> **What is being asked**
The answer is to consist only of an exact retyping of the lines from the one containing "position:absolute;top:100px;left:0;width:100%;" to the end of the entries, without pictures.

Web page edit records
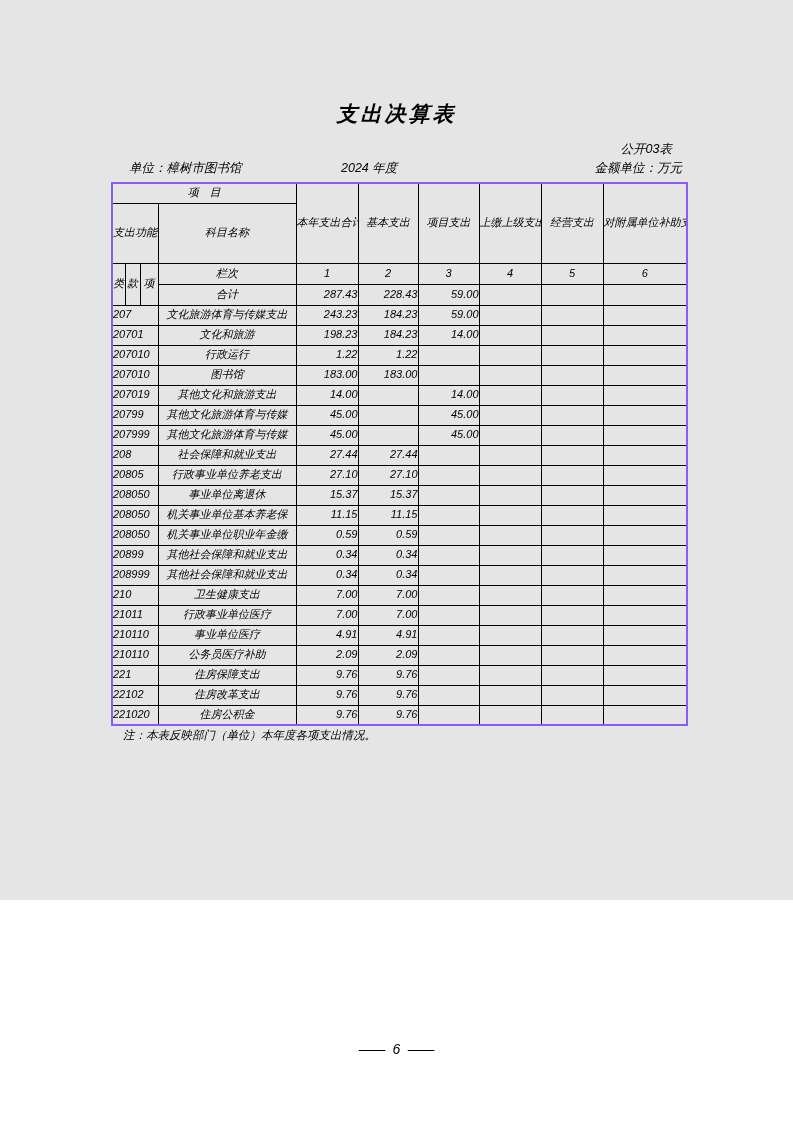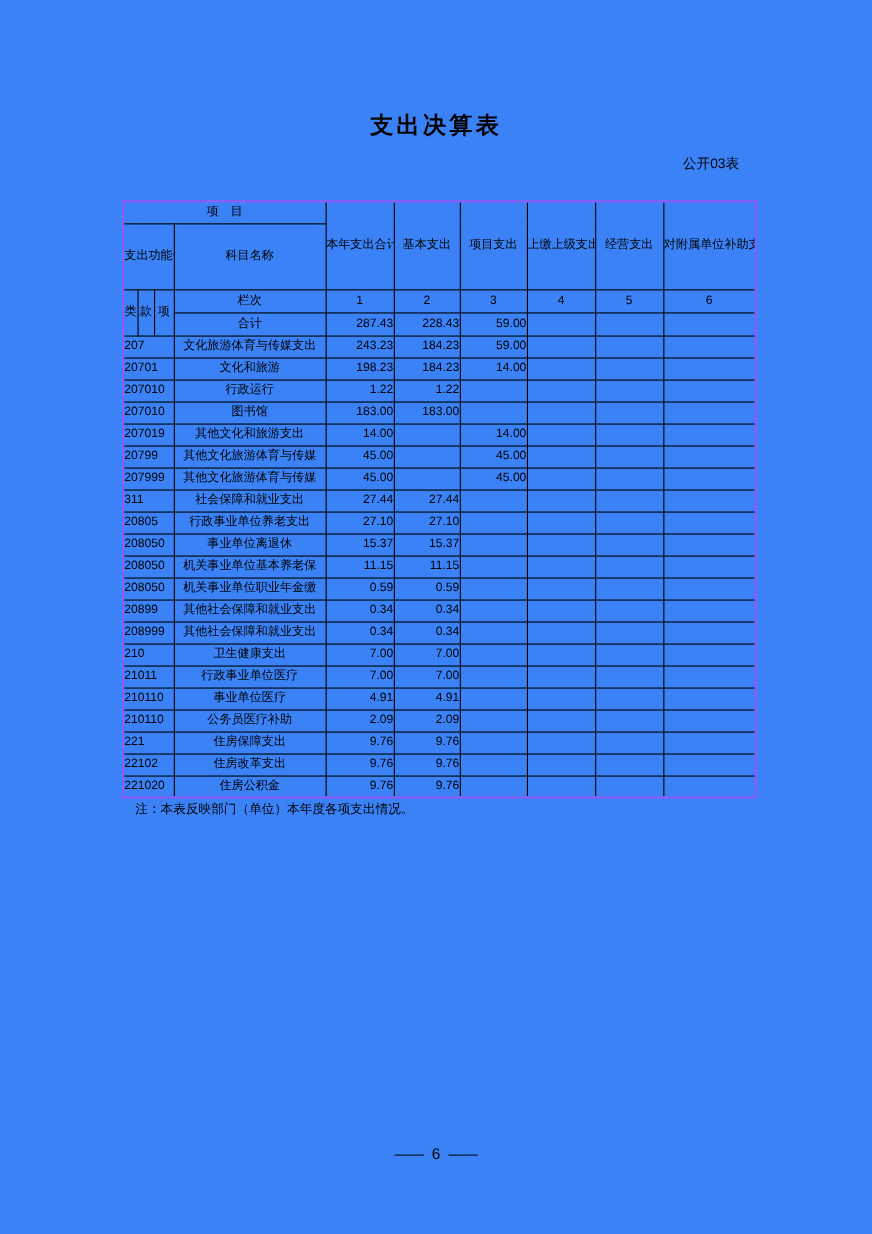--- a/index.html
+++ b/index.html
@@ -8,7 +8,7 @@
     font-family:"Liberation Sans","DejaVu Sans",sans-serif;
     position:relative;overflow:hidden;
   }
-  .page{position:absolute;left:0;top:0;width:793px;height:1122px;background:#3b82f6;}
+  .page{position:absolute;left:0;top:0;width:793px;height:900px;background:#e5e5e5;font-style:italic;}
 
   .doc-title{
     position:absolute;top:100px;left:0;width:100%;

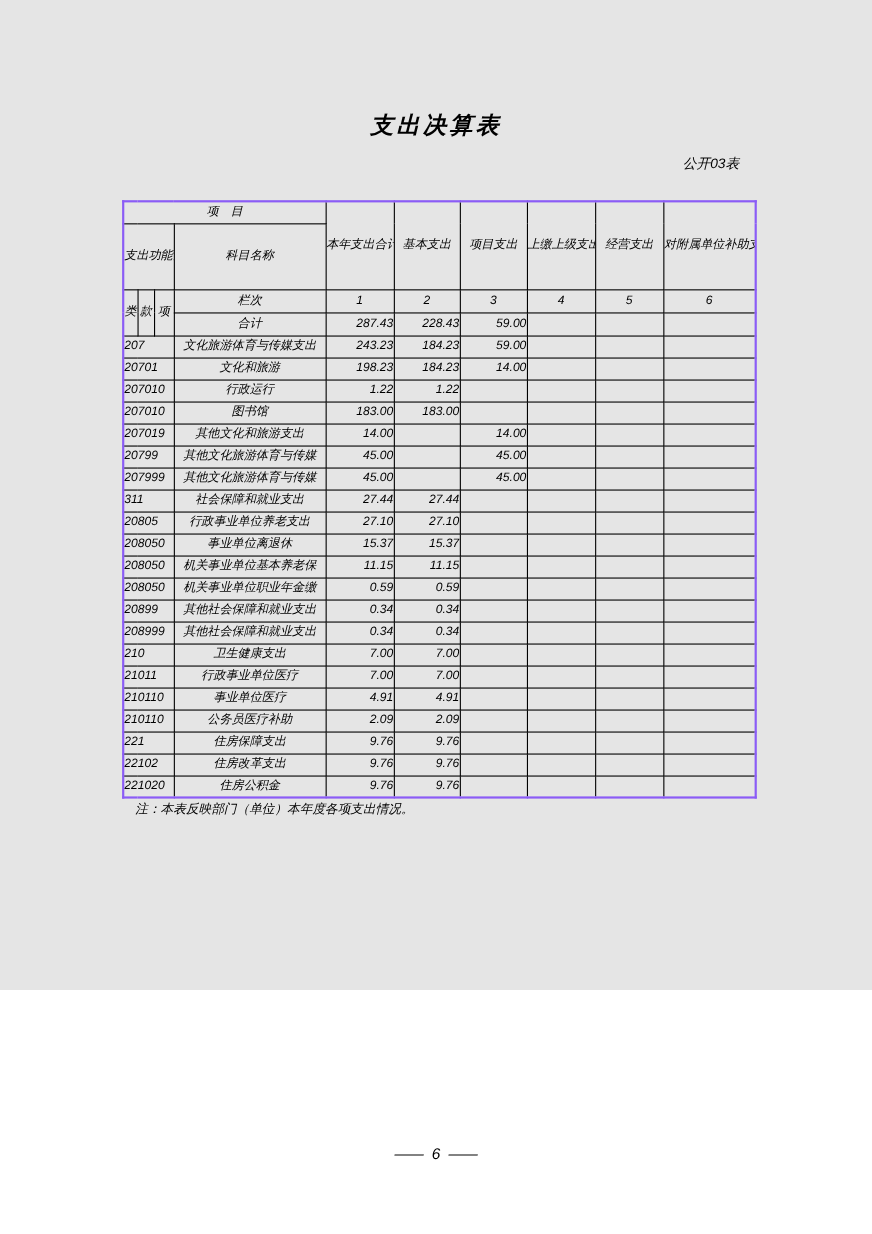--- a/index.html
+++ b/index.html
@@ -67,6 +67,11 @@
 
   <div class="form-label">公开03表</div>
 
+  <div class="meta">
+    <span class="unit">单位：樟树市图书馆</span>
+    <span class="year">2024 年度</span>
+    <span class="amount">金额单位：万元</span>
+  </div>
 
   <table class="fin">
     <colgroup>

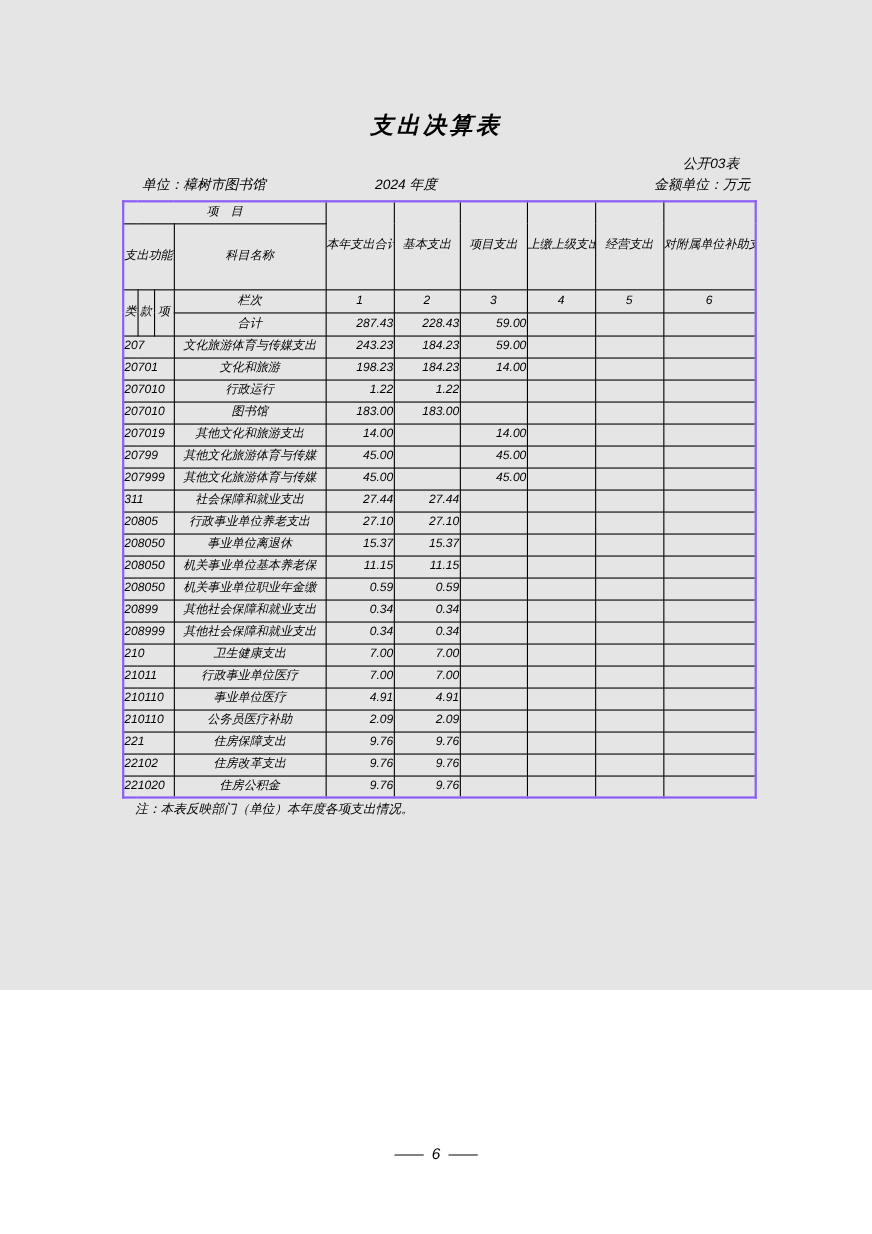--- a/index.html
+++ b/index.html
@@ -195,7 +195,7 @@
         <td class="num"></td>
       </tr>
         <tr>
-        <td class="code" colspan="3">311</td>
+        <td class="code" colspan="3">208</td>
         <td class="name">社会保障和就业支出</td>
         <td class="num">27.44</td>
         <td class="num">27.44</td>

> **Answer space**
     position:absolute;top:100px;left:0;width:100%;

--- a/index.html
+++ b/index.html
@@ -67,6 +67,11 @@
 
   <div class="form-label">公开03表</div>
 
+  <div class="meta">
+    <span class="unit">单位：樟树市图书馆</span>
+    <span class="year">2024 年度</span>
+    <span class="amount">金额单位：万元</span>
+  </div>
 
   <table class="fin">
     <colgroup>

--- a/index.html
+++ b/index.html
@@ -195,7 +195,7 @@
         <td class="num"></td>
       </tr>
         <tr>
-        <td class="code" colspan="3">311</td>
+        <td class="code" colspan="3">208</td>
         <td class="name">社会保障和就业支出</td>
         <td class="num">27.44</td>
         <td class="num">27.44</td>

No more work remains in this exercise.